'Not the best solution', Malaysia’s health director-general tells contract doctors planning strike
KUALA LUMPUR: Malaysia’s health director-general Noor Hisham Abdullah has urged healthcare workers who had planned on going on strike over the upcoming days to not do so as it is not the best solution to their problems.
This comes after a group of Malaysian contract doctors threatened to go on strike and carry out a mass resignation due to unhappiness over their working conditions and low salary.
“This matter needs to be considered carefully … (because) healthcare is a critical service, especially since it involves human lives and the well-being of the people.
“So I am of the opinion that strikes, especially (one that is) unplanned, may not be the best solution to any problem … relating to the medical profession or any other professions,” said Dr Noor Hisham in a statement on Wednesday (Mar 29).

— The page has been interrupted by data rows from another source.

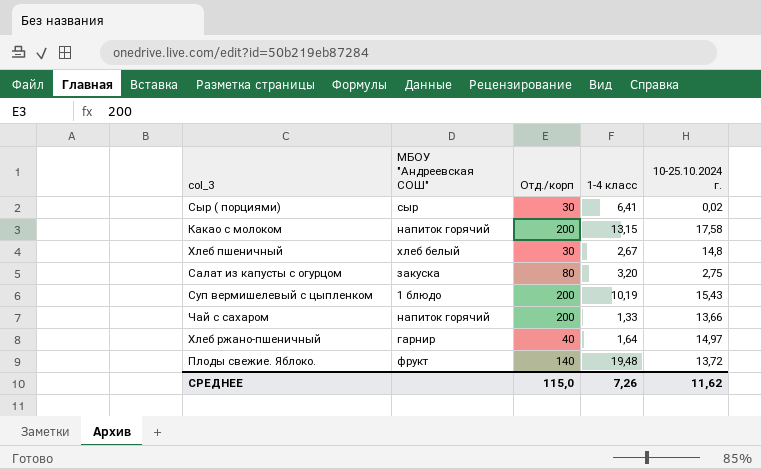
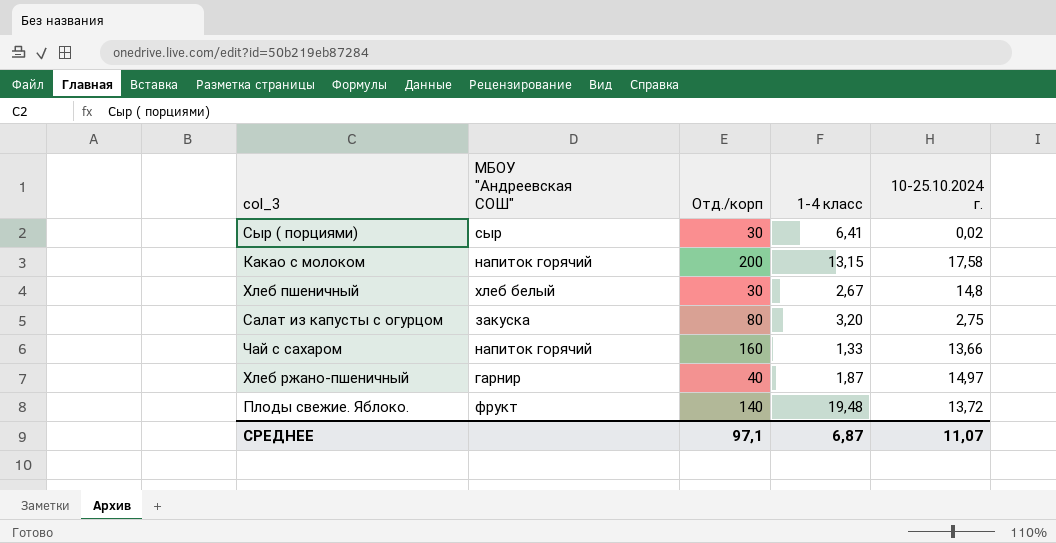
row Суп вермишелевый с цыпленком: 1 блюдо | 200 | 10,19 | 15,43 -> none
Чай с сахаром | Отд./корп: 200 -> 160
Хлеб ржано-пшеничный | 1-4 класс: 1,64 -> 1,87
СРЕДНЕЕ | Отд./корп: 115,0 -> 97,1
СРЕДНЕЕ | 1-4 класс: 7,26 -> 6,87
СРЕДНЕЕ | 10-25.10.2024 г.: 11,62 -> 11,07

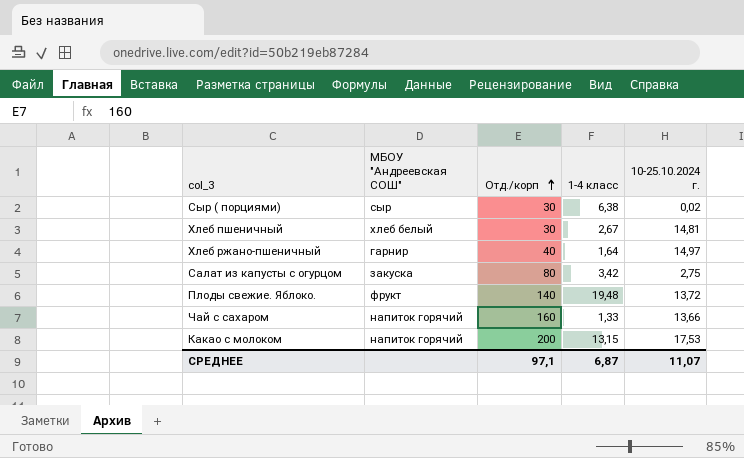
row order: none -> Отд./корп ascending
Сыр ( порциями) | 1-4 класс: 6,41 -> 6,38
Хлеб пшеничный | 10-25.10.2024 г.: 14,8 -> 14,81
Хлеб ржано-пшеничный | 1-4 класс: 1,87 -> 1,64
Салат из капусты с огурцом | 1-4 класс: 3,20 -> 3,42
Какао с молоком | 10-25.10.2024 г.: 17,58 -> 17,53

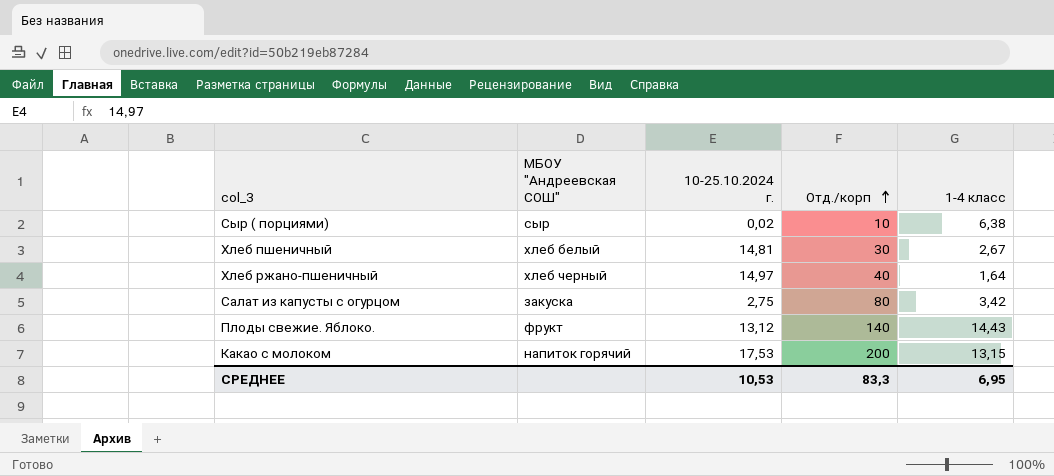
column 10-25.10.2024 г. | position: 5 -> 3
row Чай с сахаром: напиток горячий | 160 | 1,33 | 13,66 -> none
Сыр ( порциями) | Отд./корп: 30 -> 10
Хлеб ржано-пшеничный | МБОУ "Андреевская СОШ": гарнир -> хлеб черный
Плоды свежие. Яблоко. | 10-25.10.2024 г.: 13,72 -> 13,12
Плоды свежие. Яблоко. | 1-4 класс: 19,48 -> 14,43
СРЕДНЕЕ | 10-25.10.2024 г.: 11,07 -> 10,53
СРЕДНЕЕ | Отд./корп: 97,1 -> 83,3
СРЕДНЕЕ | 1-4 класс: 6,87 -> 6,95

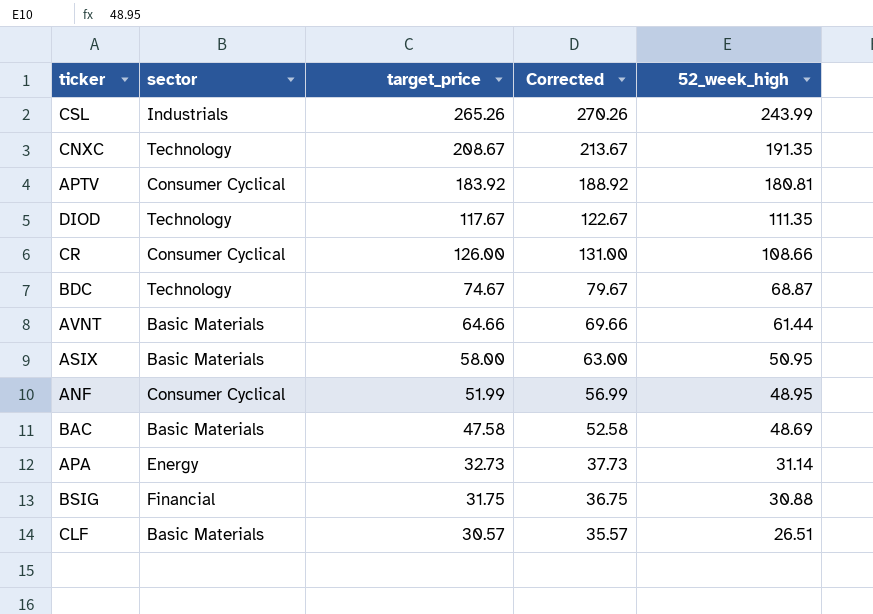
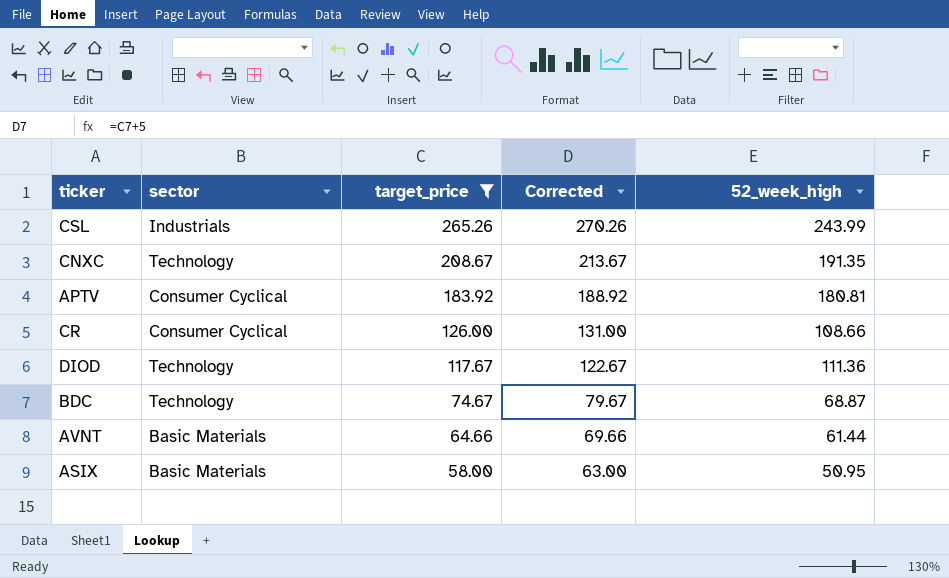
filter: none -> target_price >= 58.00
row order: 52_week_high descending -> target_price descending
DIOD | 52_week_high: 111.35 -> 111.36

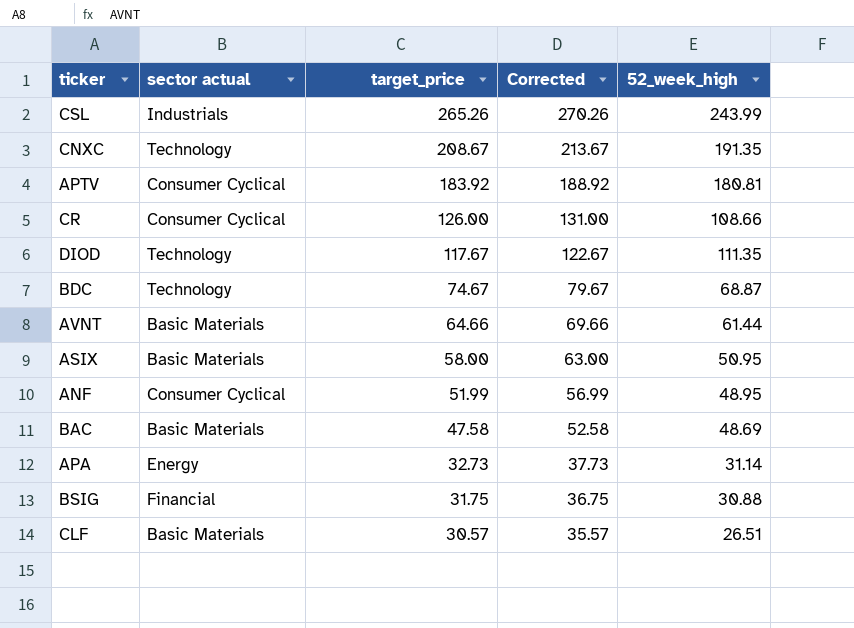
filter: target_price >= 58.00 -> none
column name: sector -> sector actual
DIOD | 52_week_high: 111.36 -> 111.35

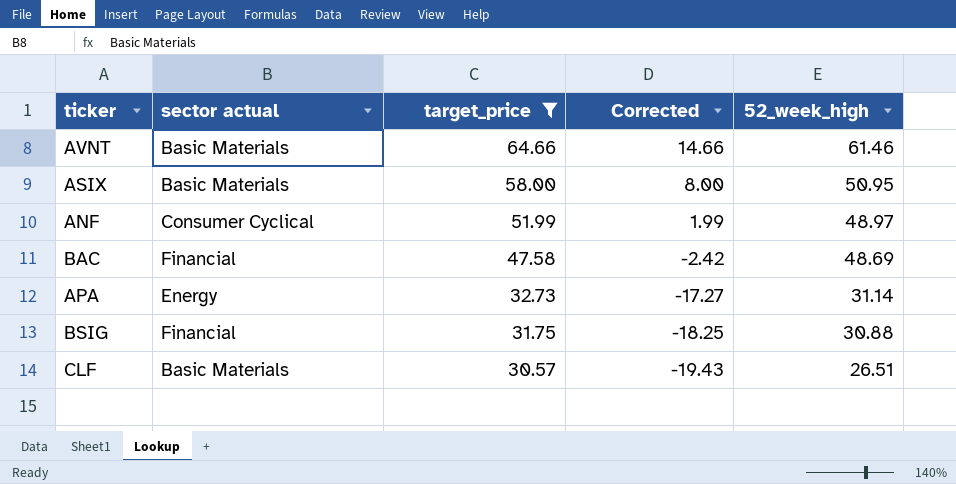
filter: none -> target_price <= 64.66
column Corrected | formula: [target_price] + 5 -> [target_price] - 50
AVNT | 52_week_high: 61.44 -> 61.46
ANF | 52_week_high: 48.95 -> 48.97
BAC | sector actual: Basic Materials -> Financial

He also called on those in the healthcare sector to “remain resilient” in order to face future health crises and also expressed his agreement that the demands of healthcare workers need to be addressed.
“The healthcare sector should remain resilient because the challenges ahead, including the risk of a crisis or a pandemic, may be greater and more complex than what we have experienced before.
“Thus, healthcare workers, who are the main assets of the public healthcare sector, must continue to be given the appropriate attention, including fair wages for their services,” he said.
Nonetheless, Dr Noor Hisham reiterated that a strike would not be the best solution to the issues faced by these workers.
“However, I would like to emphasise once again that a strike is not the best solution and that any problems that arise need to be handled together and in a more prudent manner,” he said.
Dr Noor Hisham pointed out that the government has previously acted on requests raised by health officials through the creation of permanent positions, sponsorship of specialised training or advanced training, and time-based promotions, among others.
“I believe, the government will from time to time ensure that all these issues and demands are examined in accordance with the current issues and given appropriate solutions based on the economic capacity of the country,” he said.
8,000 CONTRACT MEDICAL OFFICERS ESTIMATED TO GO ON STRIKE
Dr Noor Hisham’s response came after an activist group called “Mogok Doktor Malaysia” - or “Malaysian Doctors on Strike” - posted a message on Instagram that called on medical doctors who are under contract in the country to go on emergency or medical leave from Apr 3 to Apr 5.
The group also told those who were looking to quit to do so on Apr 1 as part of a mass resignation.
A spokesman from the group told The Star: “Now we have confirmed that an estimated 8,000 contract medical officers (MO) out of some 20,000 contract MOs will participate in this mass job strike and mass resignation event.
“(Some) 3,000 contract MOs will resign on Apr 1, while the rest will not be present to work from Apr 3 to Apr 5.”
The spokesman also said that the group opted to go on strike by taking leave from work or resigning as the alternative choice of “demonstrations or walkouts will cause harm”.
According to an Instagram post by @mogokdoktormalaysia on Feb 21, among the demands of the group include absorbing all contract medical officers into permanent positions without imposing any condition or interview on them, increasing the basic salary and on-call rate of medical specialists and officers, as well as reducing the working hours for medical officers and graduate medical officers.
The group claimed that health workers are paid RM9.16 (US$2.08) per hour for a 24-hour weekend on-call shift.
Local media had previously reported a manpower shortage in Malaysia’s healthcare sector which caused an overflow of patients at hospitals and long waiting lines at emergency departments.
Last month, the New Straits Times reported Malaysian Medical Association president Muruga Raj Rajathurai as saying that among the issues that need to be addressed include overcrowding at the healthcare facilities, manpower shortages, as well as the issue of underpaid and overworked workers.
He also reportedly said that there were not enough permanent positions to provide doctors on contract with secure employment.
Malaysian Health Minister Zaliha Mustafa has since said that her ministry has taken several steps to remedy the situation, including expediting the appointment process of all medical graduates by omitting the interview process conducted by the Public Services Commission.
Other measures include increasing the graduate training slots at the health ministry as well as reappointing retired medical officers on a contractual basis, Dr Zaliha said on Feb 28.
She added that the health ministry is also encouraging Malaysian specialists working overseas to return home and serve the country.